» Exercise details
Word for word and without images, transcribe all of the records.

:: Material provided ::

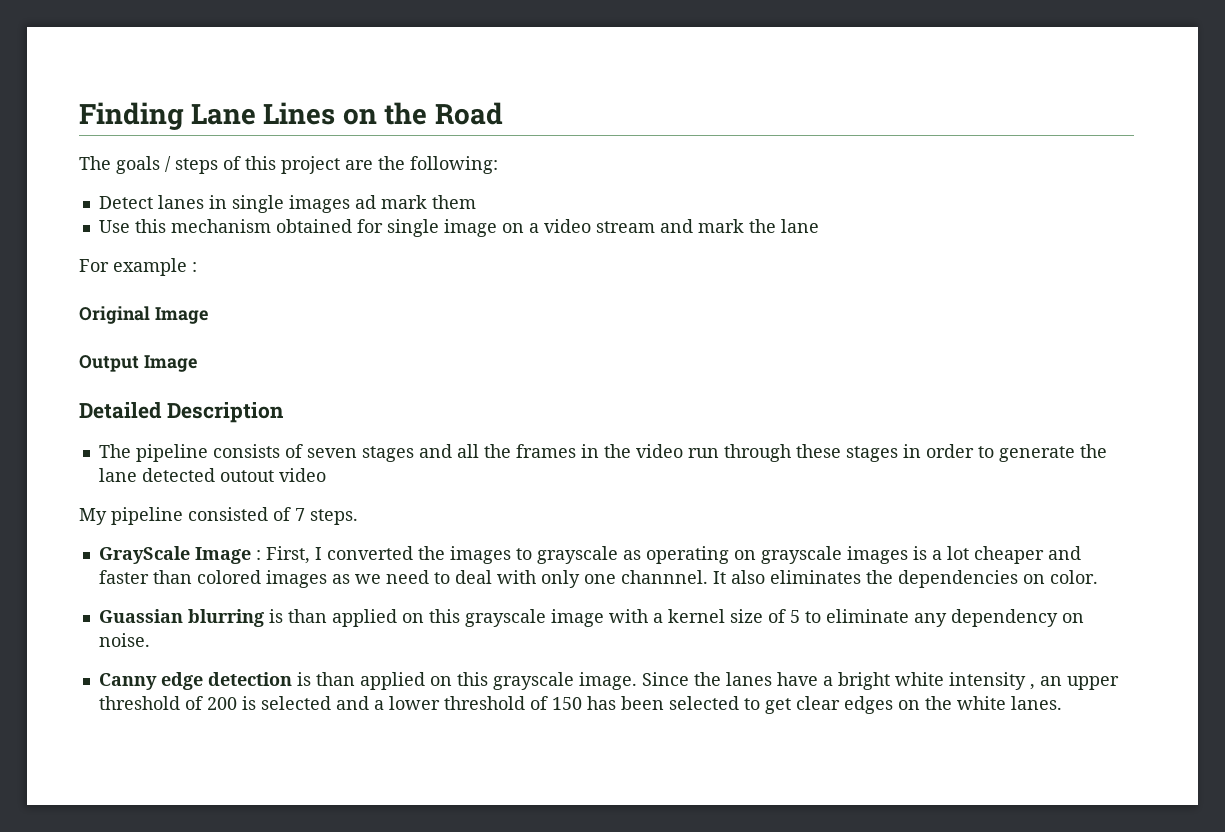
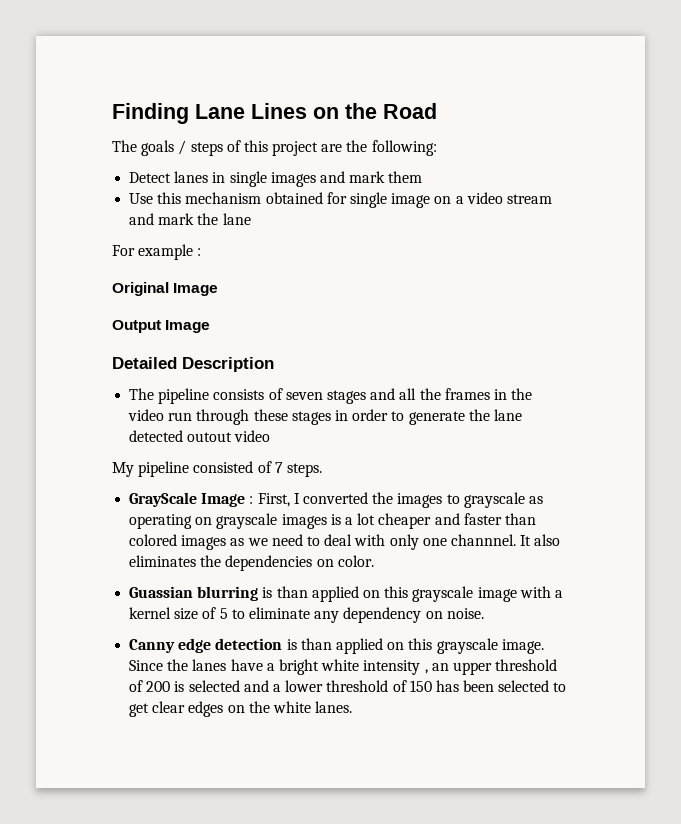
- Detect lanes in single images ad mark them
+ Detect lanes in single images and mark them

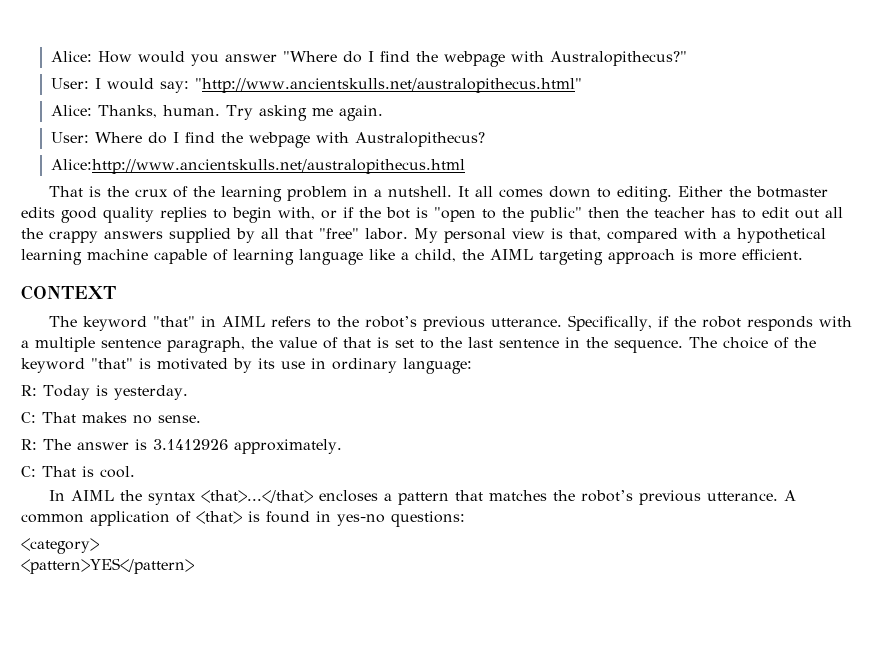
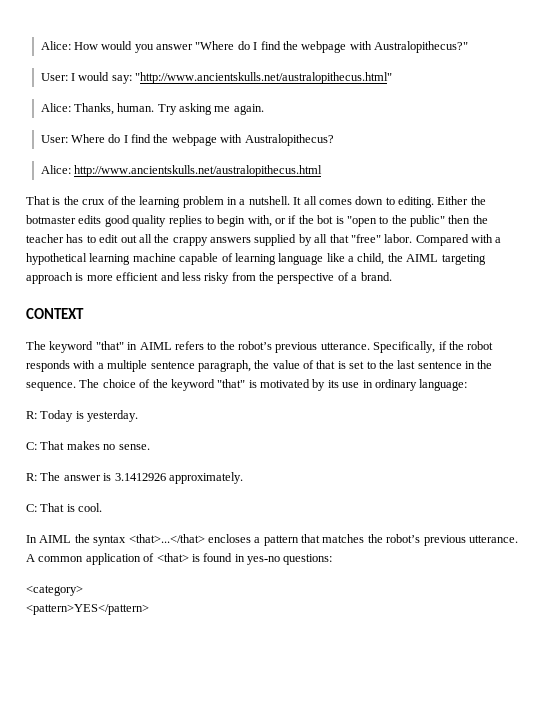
- Alice:http://www.ancientskulls.net/australopithecus.html
+ Alice: http://www.ancientskulls.net/australopithecus.html
- My personal view is that, compared with a hypothetical learning machine capable of learning language like a child, the AIML targeting approach is more efficient.
+ Compared with a hypothetical learning machine capable of learning language like a child, the AIML targeting approach is more efficient and less risky from the perspective of a brand.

:::

» Output for this task
- Detect lanes in single images ad mark them
+ Detect lanes in single images and mark them

- Alice:http://www.ancientskulls.net/australopithecus.html
+ Alice: http://www.ancientskulls.net/australopithecus.html
- My personal view is that, compared with a hypothetical learning machine capable of learning language like a child, the AIML targeting approach is more efficient.
+ Compared with a hypothetical learning machine capable of learning language like a child, the AIML targeting approach is more efficient and less risky from the perspective of a brand.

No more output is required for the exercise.